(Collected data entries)
···

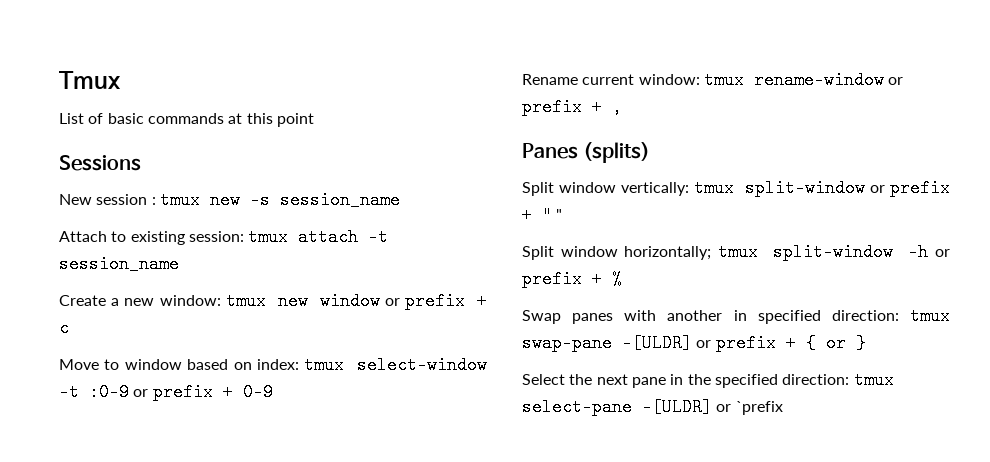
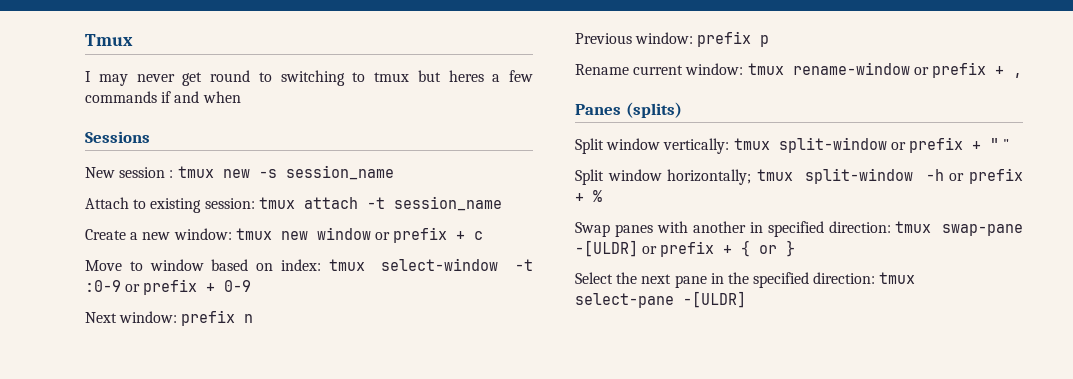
[59,113,314,127] List of basic commands at this point -> [85,70,533,86] [85,91,241,103] I may never get round to switching to tmux but heres a few commands if and when
(273, 392) none -> [85,310,254,326] [575,31,770,47] // Next window: prefix n // Previous window: prefix p
[716,401,783,415] or `prefix -> (746, 299) none

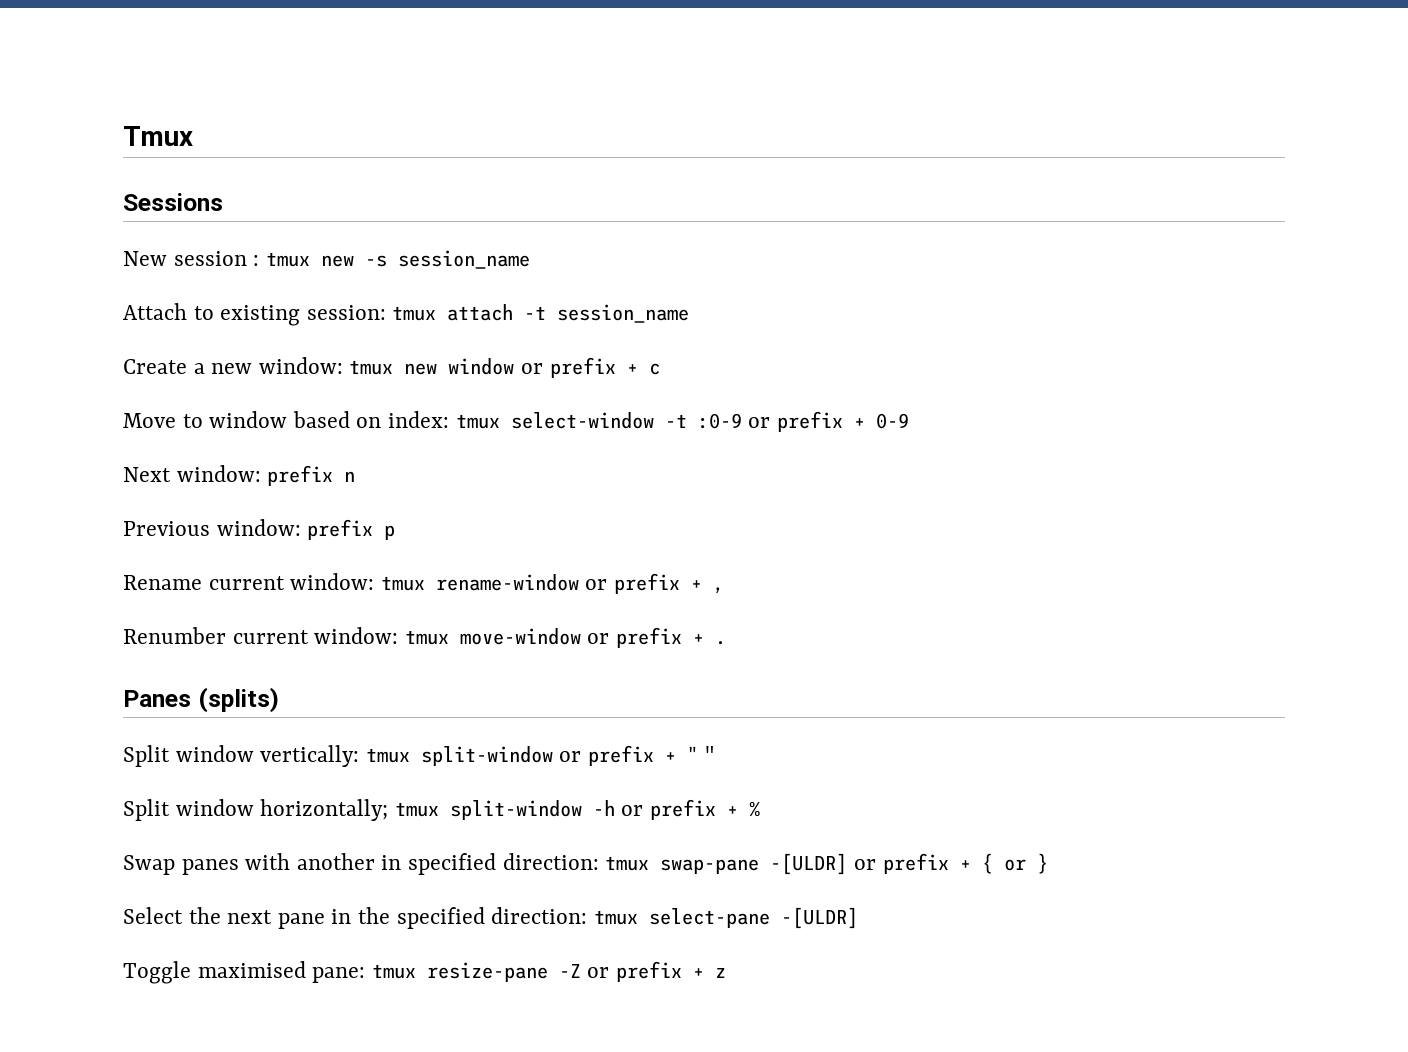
[85,70,533,86] [85,91,241,103] // I may never get round to switching to tmux but heres a few commands if and when -> (193, 136) none
(1022, 75) none -> [123,627,727,648] // Renumber current window: tmux move-window or prefix + .
(746, 299) none -> [123,961,727,984] // Toggle maximised pane: tmux resize-pane -Z or prefix + z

···

• _What is required_
What is needed is a single number: how many lines of the data contain the word "none".

• _Solution to this task_
5